● EXERCISE AIM
Output the line that contains "letter-spacing: 1px;" together with each line after it, through the final line of the listing below, word for word; omit pictures.
(SUPPLIED RECORDS)
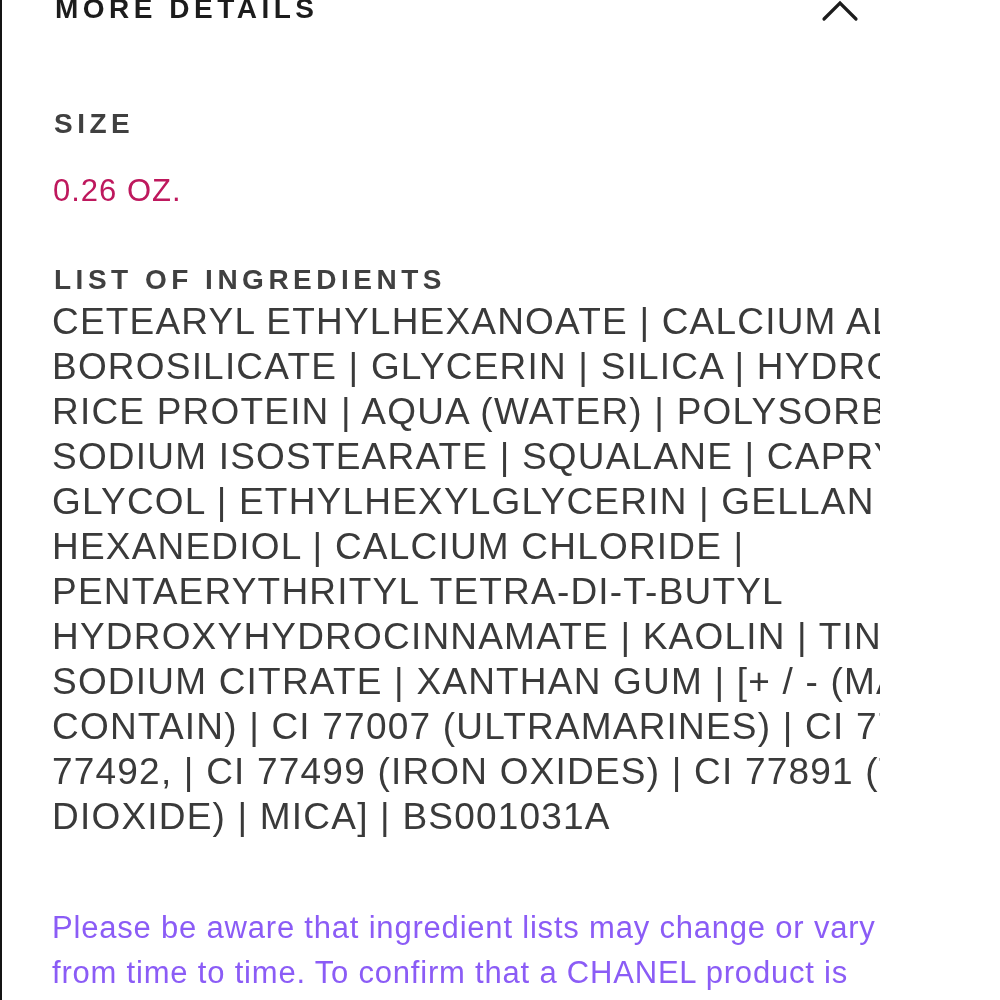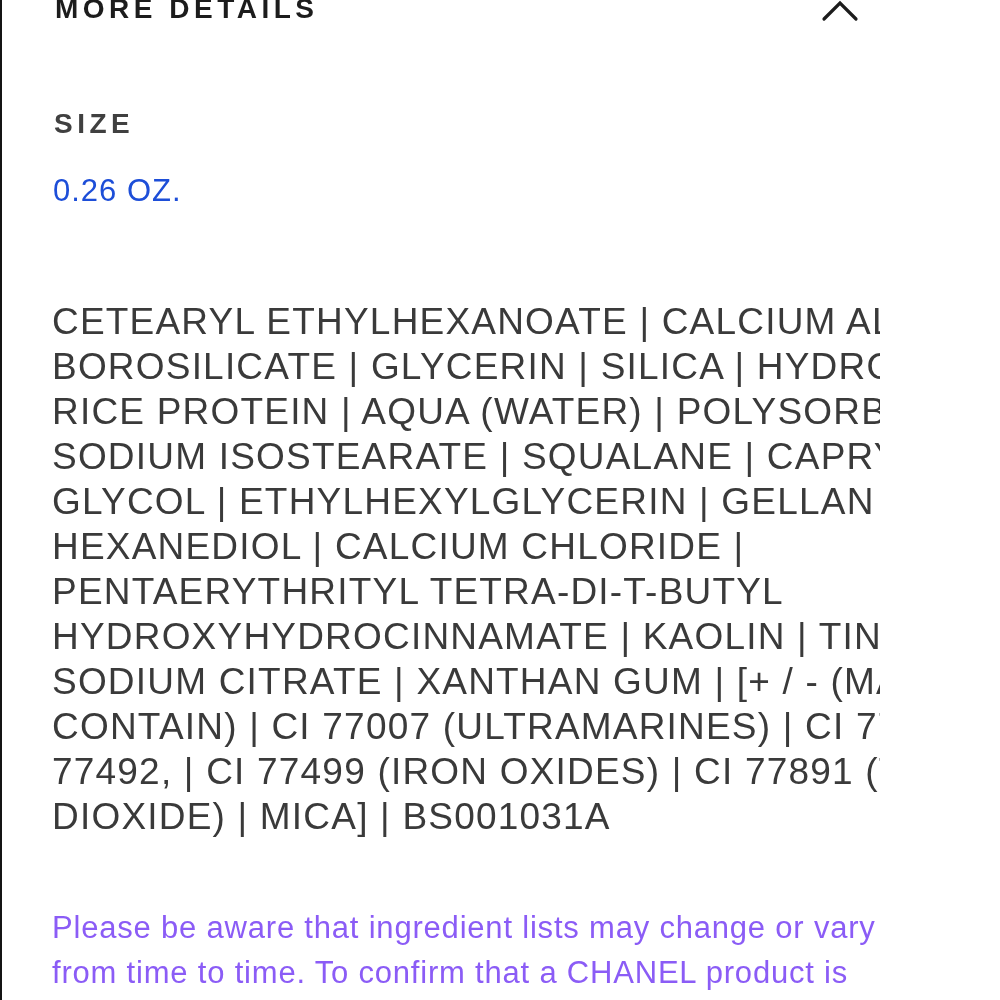--- a/index.html
+++ b/index.html
@@ -60,7 +60,7 @@
     font-size: 31px;
     font-weight: 400;
     letter-spacing: 1px;
-    color: #1d4ed8;
+    color: #be185d;
     line-height: 38px;
     white-space: nowrap;
   }

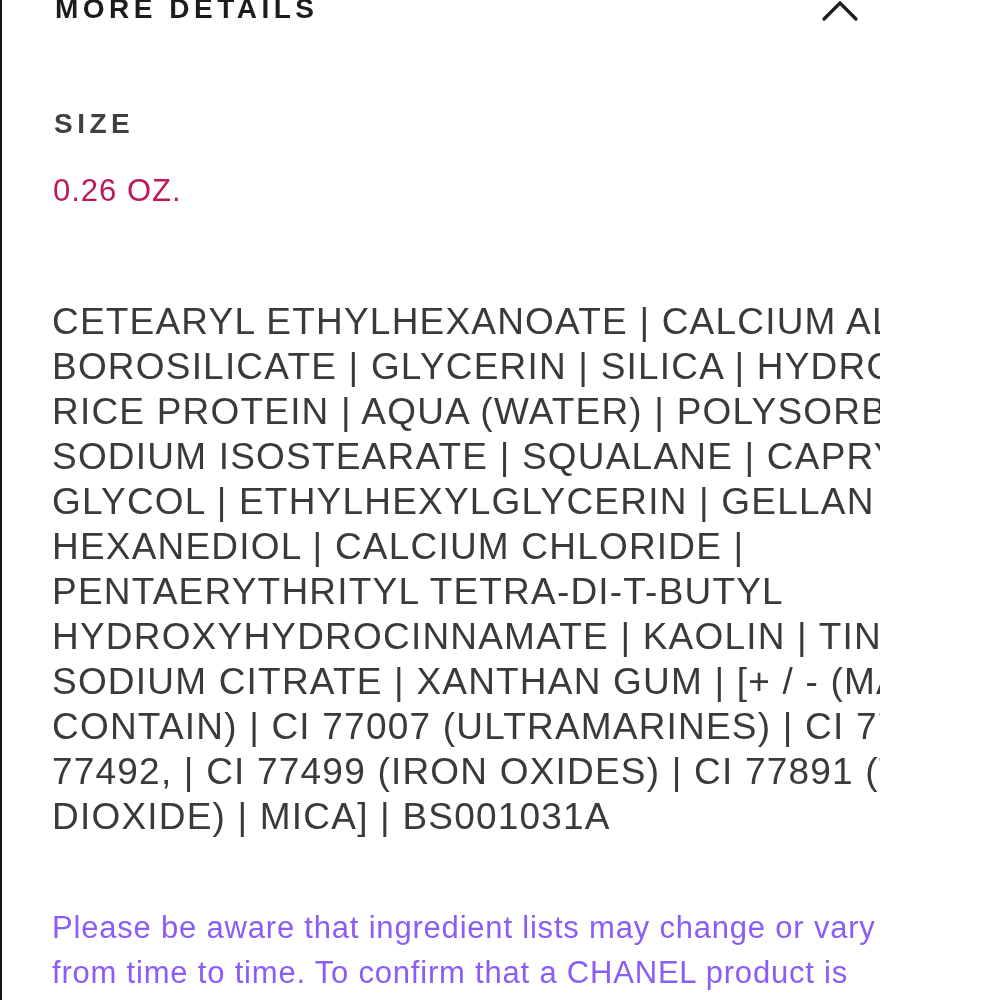--- a/index.html
+++ b/index.html
@@ -109,6 +109,7 @@
 
   <p class="size-value">0.26 OZ.</p>
 
+  <h3 class="section-heading ingredients-heading">LIST OF INGREDIENTS</h3>
 
   <div class="ingredients-text">CETEARYL ETHYLHEXANOATE | CALCIUM ALUMINUM
 BOROSILICATE | GLYCERIN | SILICA | HYDROLYZED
(End SUPPLIED RECORDS)
● WRITTEN RESPONSE
     letter-spacing: 1px;
-    color: #1d4ed8;
+    color: #be185d;
     line-height: 38px;
     white-space: nowrap;
   }

--- a/index.html
+++ b/index.html
@@ -109,6 +109,7 @@
 
   <p class="size-value">0.26 OZ.</p>
 
+  <h3 class="section-heading ingredients-heading">LIST OF INGREDIENTS</h3>
 
   <div class="ingredients-text">CETEARYL ETHYLHEXANOATE | CALCIUM ALUMINUM
 BOROSILICATE | GLYCERIN | SILICA | HYDROLYZED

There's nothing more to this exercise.